La Unión Europea (UE) ha solicitado una sesión especial del Consejo de Derechos Humanos de las Naciones Unidas para hacer frente a la represión en Siria, denunciada en un informe de la organización.

La encargada ha sido la alta representante para la UE, Catherine Ashton, que ha dicho "condenar en los términos más duros" las conclusiones que hizo públicas ayer un informe de la ONU en Ginebra y en el que se relataba que el Gobierno de Bashar al Asad ha cometido crímenes contra la humanidad desde marzo de 2011.

"Dada la gravedad de la situación y la urgencia de una respuesta internacional, la UE hace un llamamiento para una sesión especial del Consejo de Derechos Humanos de Naciones Unidas", ha señalado la jefa de la diplomacia europea en un comunicado emitido anoche.

Según Ashton, los Veintisiete "han presionado de forma continuada para que la ONU pase a la acción y ponga fin a la violencia en Siria".

La decisión de la Liba Árabe de ejercer presión sobre Damasco a través de medidas económicas y ante la violencia llevada a cabo ha "llenado de satisfacción" a Ashton.
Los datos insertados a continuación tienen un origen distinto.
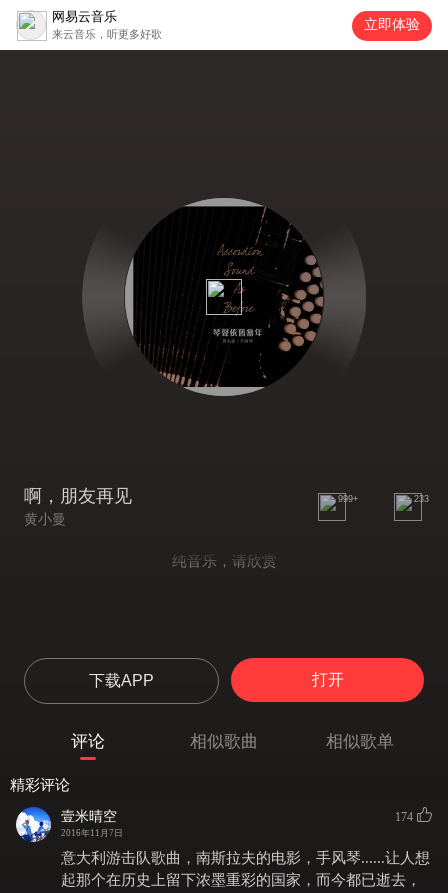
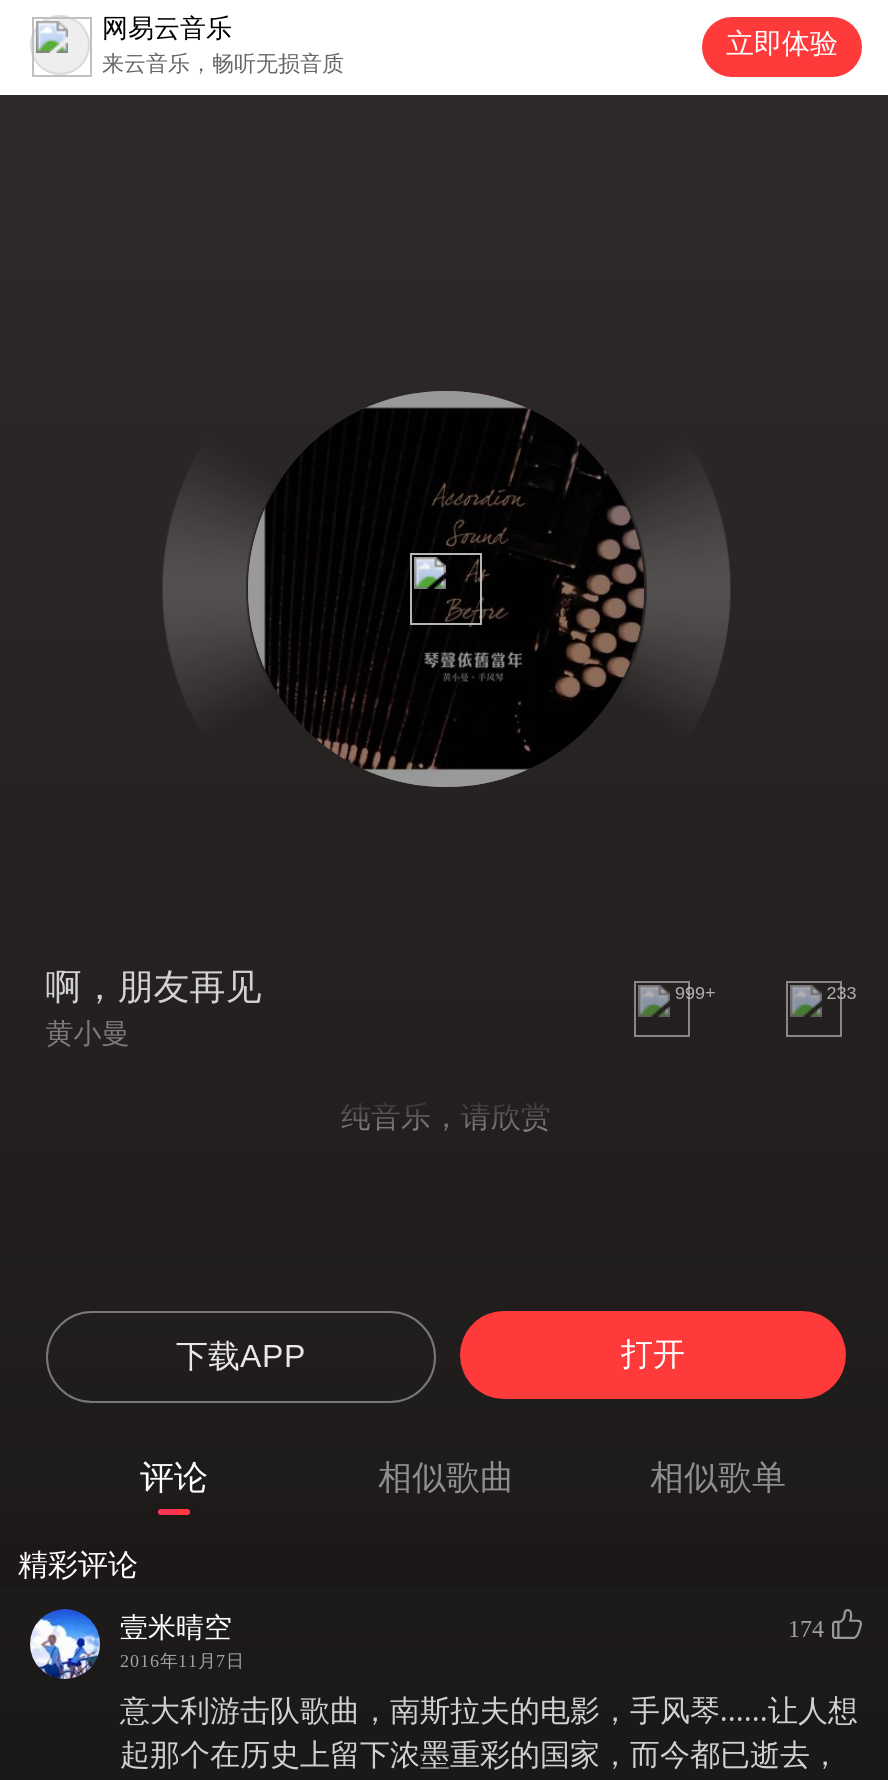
- 来云音乐，听更多好歌
+ 来云音乐，畅听无损音质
La alta representante para la UE no ha ido sin embargo tan lejos en su denuncia como algunos miembros de la propia Unión, como Alemania, que ayer ya pedían al Consejo de Seguridad de la ONU sanciones contra el régimen del presidente sirio, Bachar al Asad.
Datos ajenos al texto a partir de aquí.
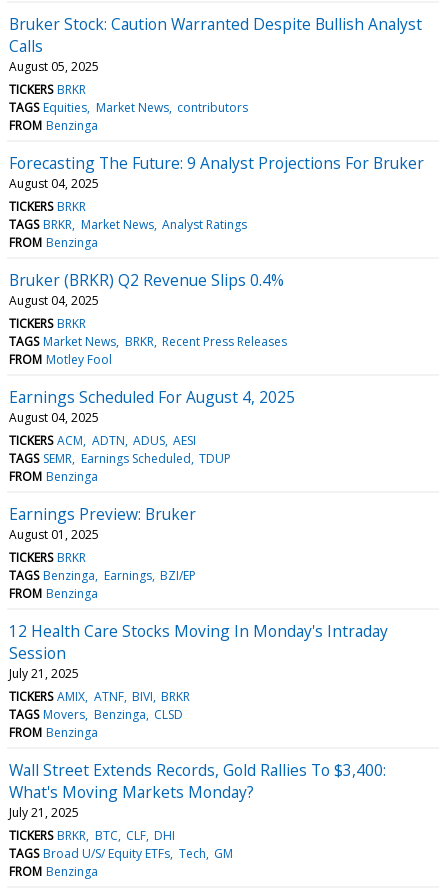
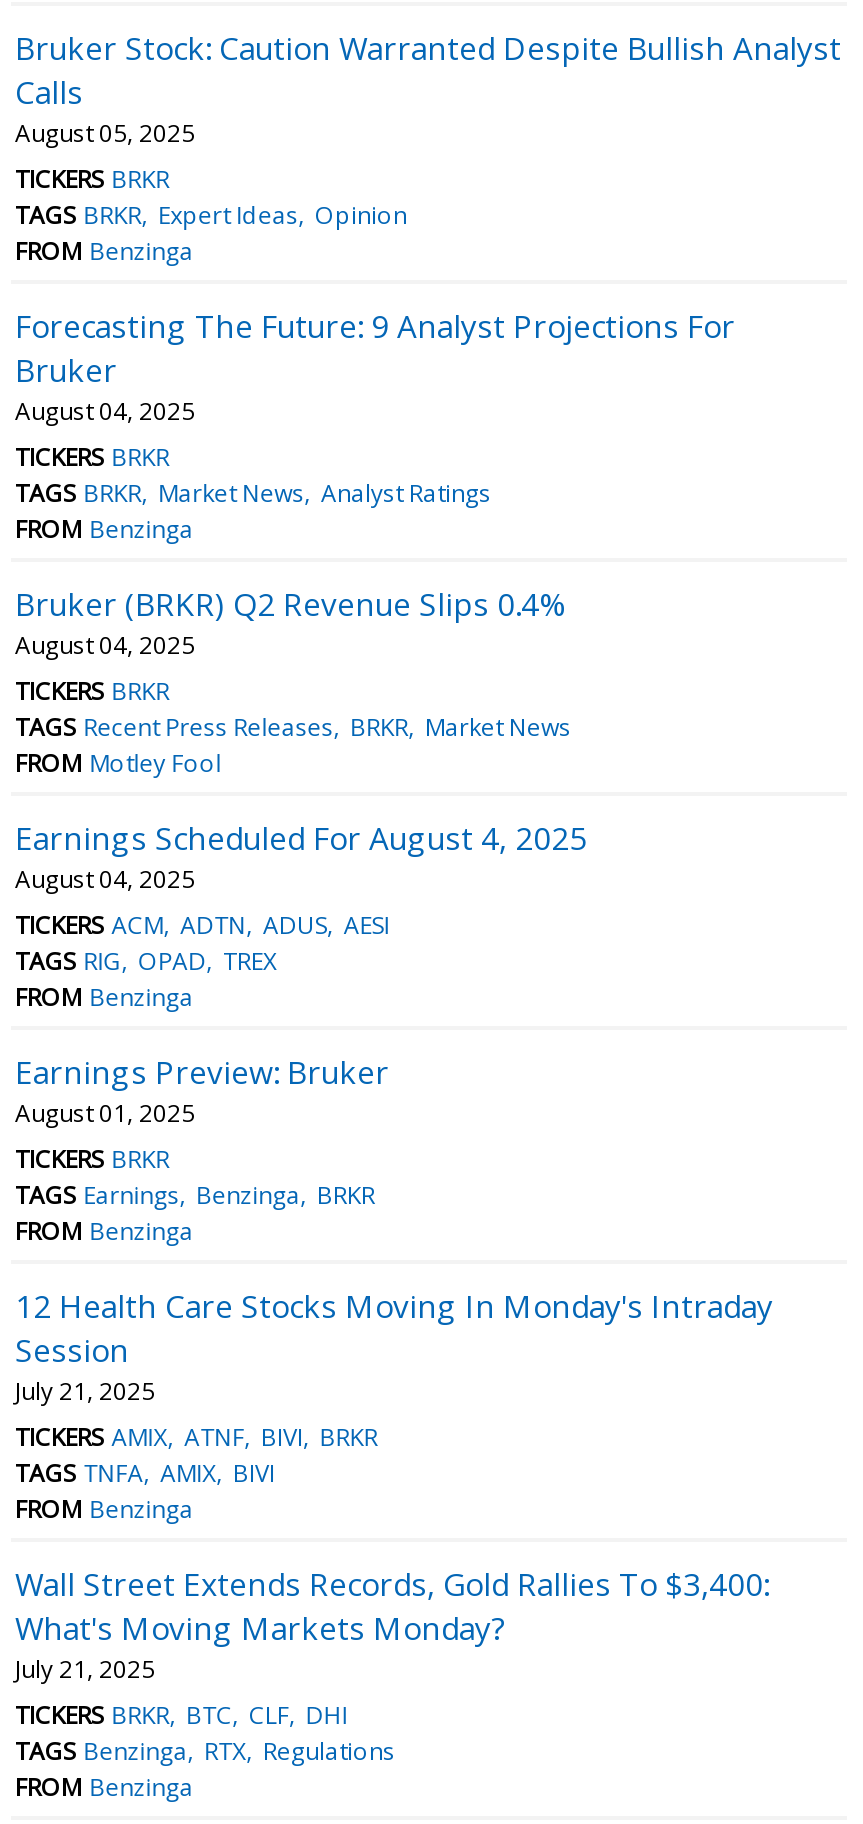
- TAGS Equities Market News contributors
+ TAGS BRKR Expert Ideas Opinion

- TAGS Market News BRKR Recent Press Releases
+ TAGS Recent Press Releases BRKR Market News

- TAGS SEMR Earnings Scheduled TDUP
+ TAGS RIG OPAD TREX

- TAGS Benzinga Earnings BZI/EP
+ TAGS Earnings Benzinga BRKR

- TAGS Movers Benzinga CLSD
+ TAGS TNFA AMIX BIVI

- TAGS Broad U/S/ Equity ETFs Tech GM
+ TAGS Benzinga RTX Regulations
Una comisión investigadora de la ONU difundió ayer un estudio que denunciaba con escalofriantes detalles cómo el régimen se ensaña con una población civil en general indefensa por atreverse a reivindicar sus derechos.

En el ejercicio de esa represión, las fuerzas de seguridad no habrían diferenciado entre niños y adultos, que habrían sido detenidos, torturados y asesinados durante estos ocho meses que ya duran las protestas populares, señala la investigación.